__Aim of the exercise__: Starting at the first line of the entries below, please return exactly each line up to and including the one with "said in testimony"; pictures stay out.

(Records drawn from a dataset)
■ ■ ■ ■ ■

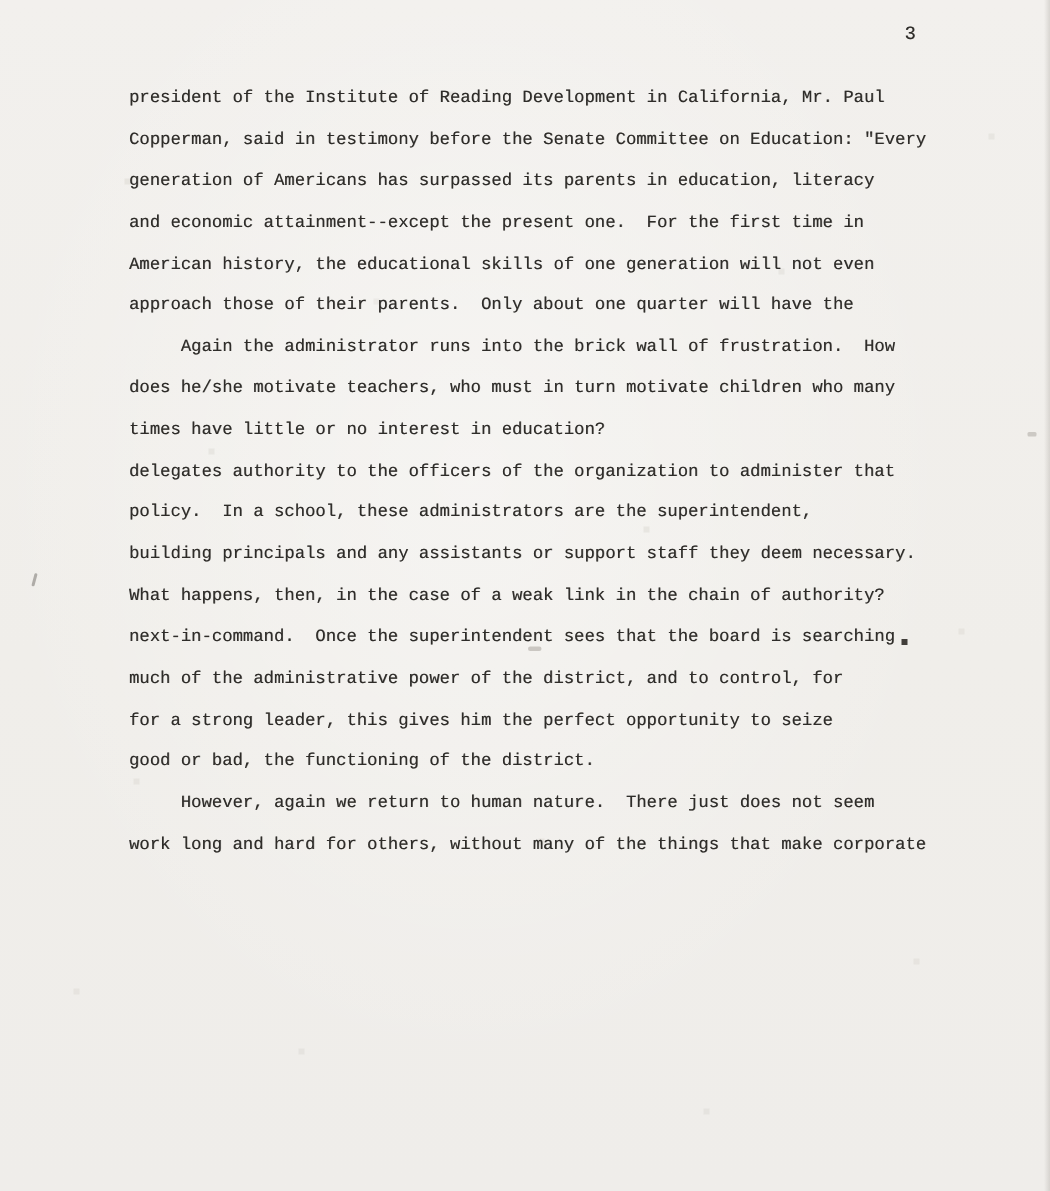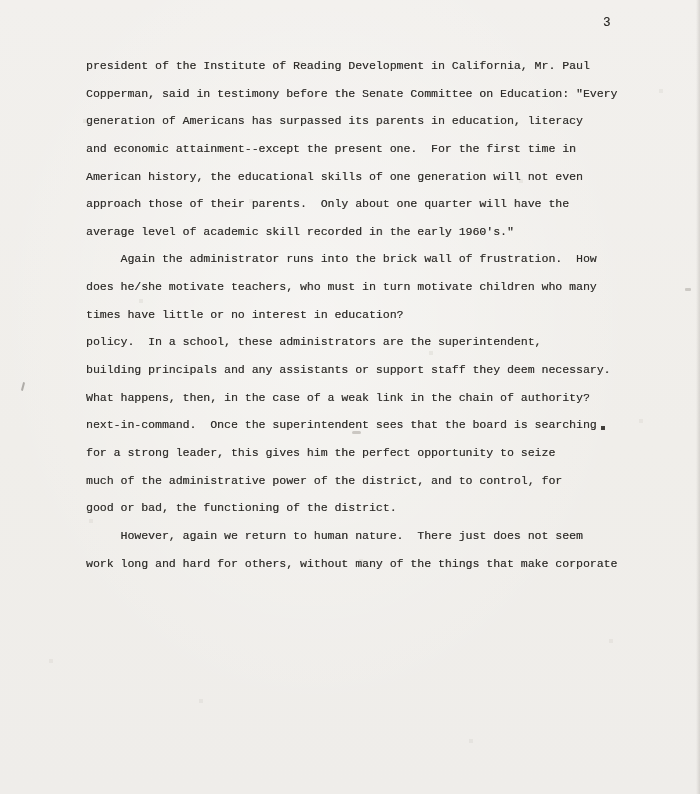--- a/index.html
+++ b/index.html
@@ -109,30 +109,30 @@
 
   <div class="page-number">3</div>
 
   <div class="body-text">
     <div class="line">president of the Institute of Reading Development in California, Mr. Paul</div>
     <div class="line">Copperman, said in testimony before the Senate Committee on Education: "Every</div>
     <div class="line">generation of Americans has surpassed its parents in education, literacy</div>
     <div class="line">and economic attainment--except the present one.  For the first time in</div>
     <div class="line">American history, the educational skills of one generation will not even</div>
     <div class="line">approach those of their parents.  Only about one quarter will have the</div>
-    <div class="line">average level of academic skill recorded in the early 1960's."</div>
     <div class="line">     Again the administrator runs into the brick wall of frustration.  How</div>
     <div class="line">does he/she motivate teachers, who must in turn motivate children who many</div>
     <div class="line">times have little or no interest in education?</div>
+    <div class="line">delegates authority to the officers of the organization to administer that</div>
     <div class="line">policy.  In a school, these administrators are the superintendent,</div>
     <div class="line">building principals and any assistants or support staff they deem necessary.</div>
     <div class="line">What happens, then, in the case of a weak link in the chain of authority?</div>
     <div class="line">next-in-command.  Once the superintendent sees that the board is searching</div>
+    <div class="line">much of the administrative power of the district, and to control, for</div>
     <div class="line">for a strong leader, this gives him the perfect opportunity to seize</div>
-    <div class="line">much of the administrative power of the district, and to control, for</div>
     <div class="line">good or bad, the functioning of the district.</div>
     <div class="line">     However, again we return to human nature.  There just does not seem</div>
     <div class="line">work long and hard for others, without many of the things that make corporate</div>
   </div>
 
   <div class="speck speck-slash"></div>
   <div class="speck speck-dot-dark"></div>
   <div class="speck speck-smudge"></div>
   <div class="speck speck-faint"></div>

■ ■ ■ ■ ■

__Solution for this exercise__:
--- a/index.html
+++ b/index.html
@@ -109,30 +109,30 @@
 
   <div class="page-number">3</div>
 
   <div class="body-text">
     <div class="line">president of the Institute of Reading Development in California, Mr. Paul</div>
     <div class="line">Copperman, said in testimony before the Senate Committee on Education: "Every</div>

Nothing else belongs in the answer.